** Opening Given records block **
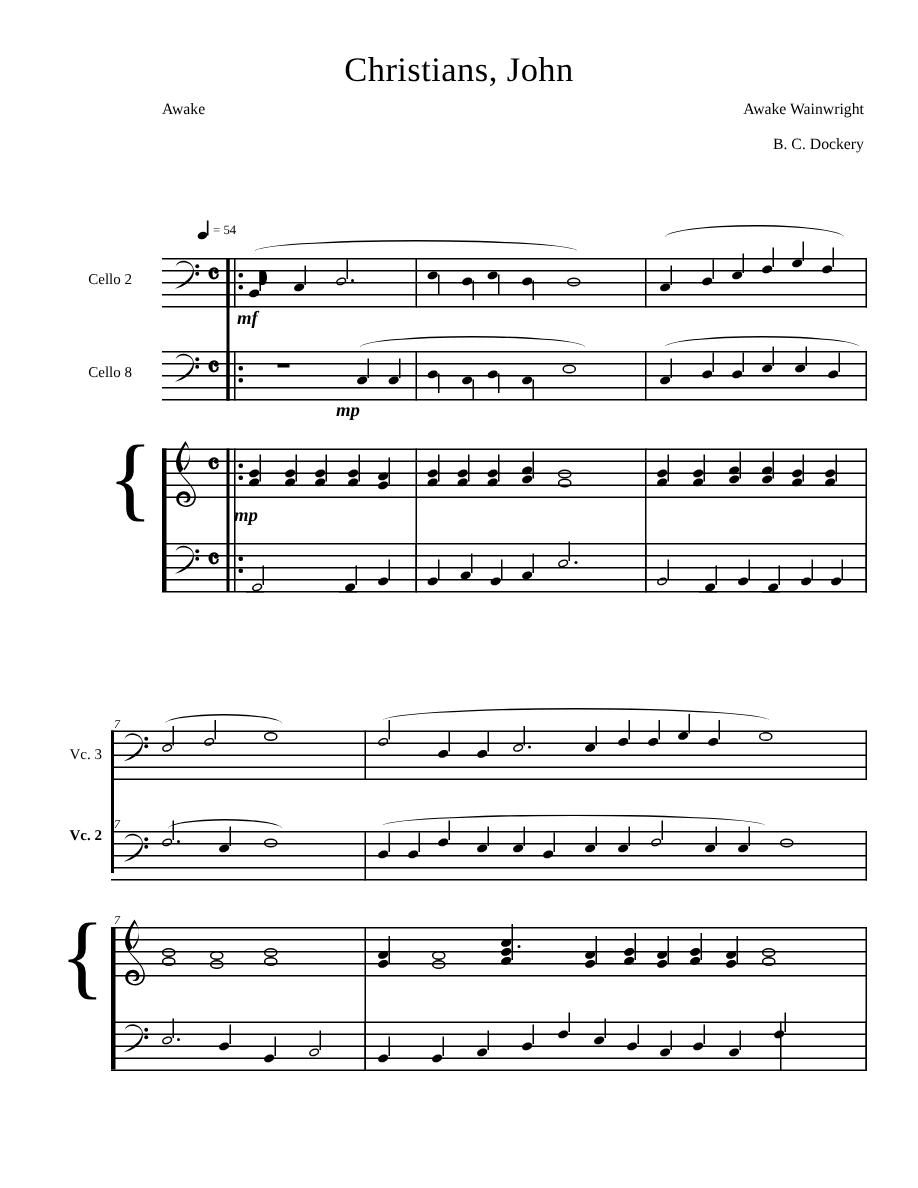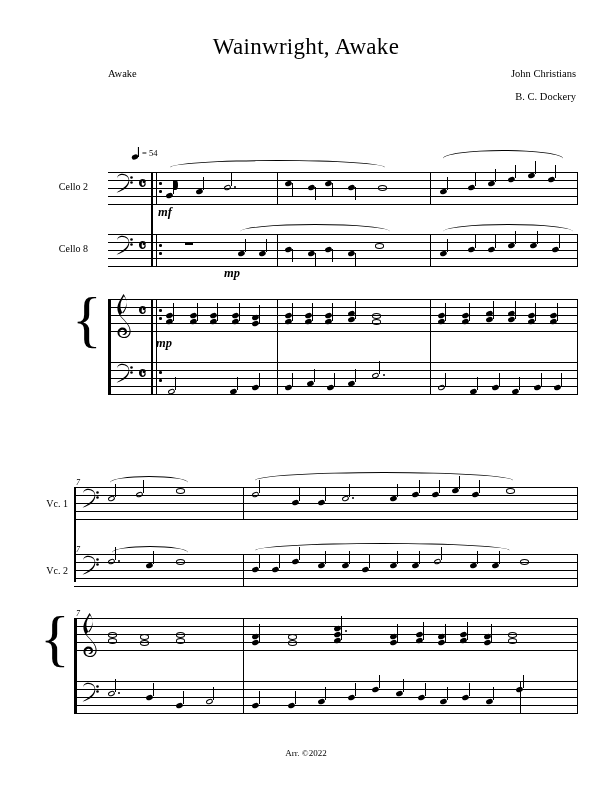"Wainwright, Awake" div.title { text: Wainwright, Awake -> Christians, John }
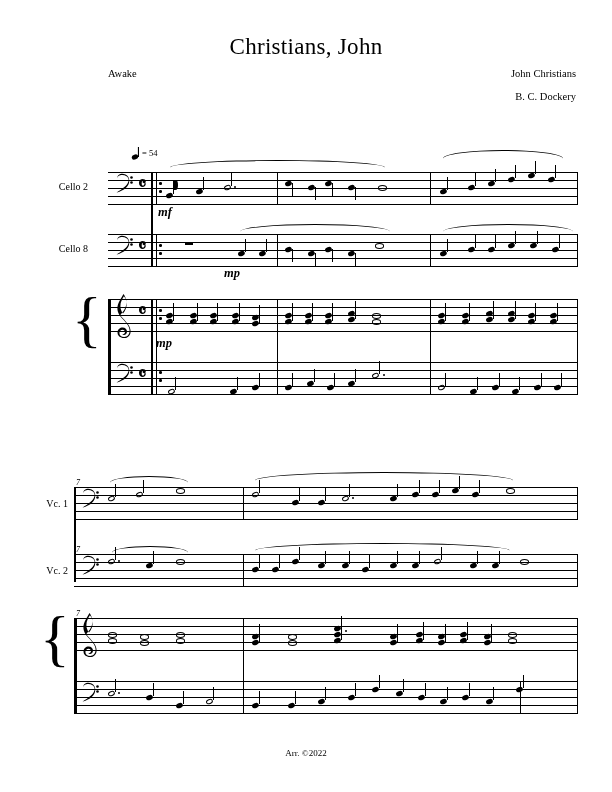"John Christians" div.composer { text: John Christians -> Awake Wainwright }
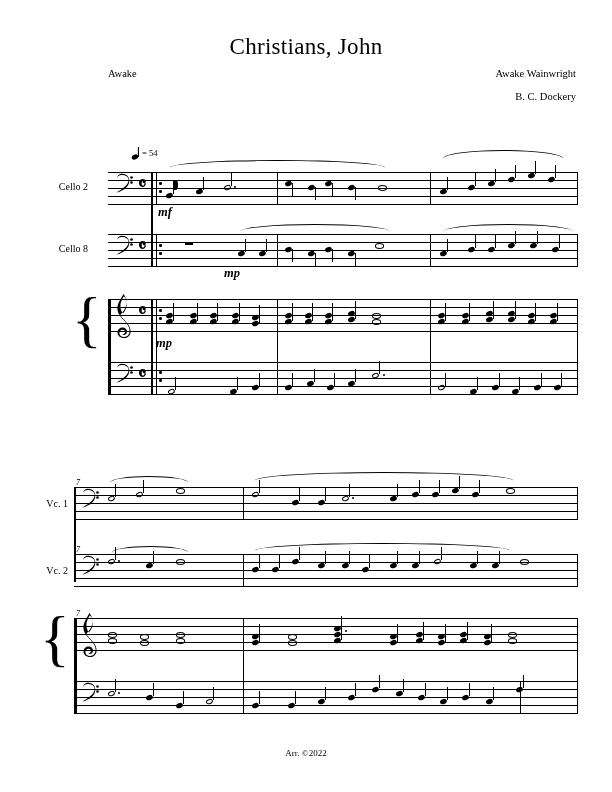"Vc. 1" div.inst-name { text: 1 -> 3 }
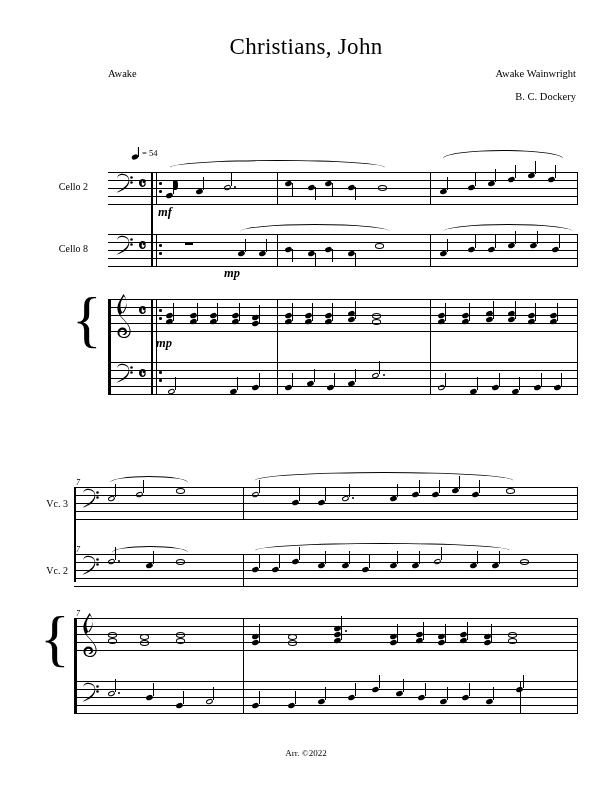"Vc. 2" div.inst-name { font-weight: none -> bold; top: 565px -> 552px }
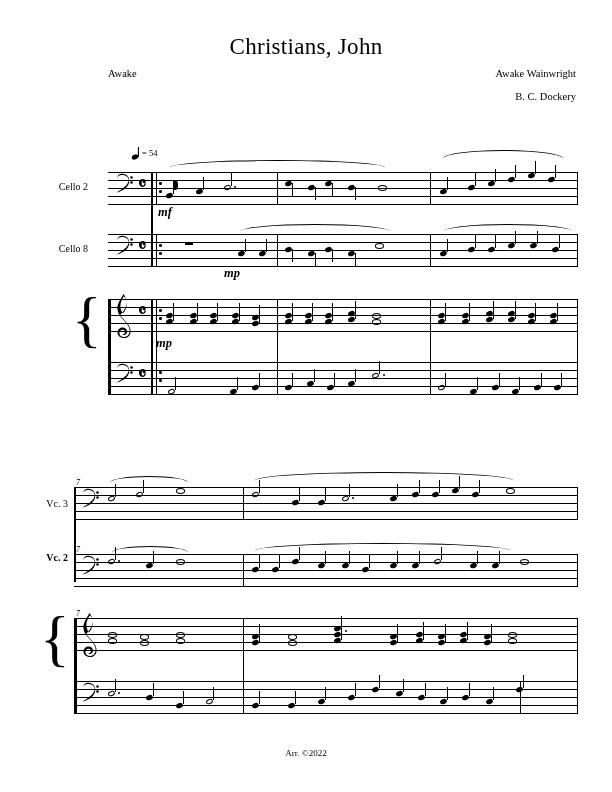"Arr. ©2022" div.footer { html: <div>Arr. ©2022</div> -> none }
** Closing Given records block **
** Opening Given records block **
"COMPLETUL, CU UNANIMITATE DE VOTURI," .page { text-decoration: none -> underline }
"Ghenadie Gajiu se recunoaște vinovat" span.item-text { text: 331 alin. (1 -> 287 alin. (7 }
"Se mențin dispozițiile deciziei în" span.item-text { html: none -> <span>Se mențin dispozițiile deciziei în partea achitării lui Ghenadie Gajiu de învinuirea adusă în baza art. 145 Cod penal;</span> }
** Closing Given records block **
Your task: In the listing above, find the line containing "text: Wainwright, Awake" and the line containing "html: <div>Arr. ©2022</div>", then output those two lines and everything between them exactly as written, without the images.

Final answer:
"Wainwright, Awake" div.title { text: Wainwright, Awake -> Christians, John }
"John Christians" div.composer { text: John Christians -> Awake Wainwright }
"Vc. 1" div.inst-name { text: 1 -> 3 }
"Vc. 2" div.inst-name { font-weight: none -> bold; top: 565px -> 552px }
"Arr. ©2022" div.footer { html: <div>Arr. ©2022</div> -> none }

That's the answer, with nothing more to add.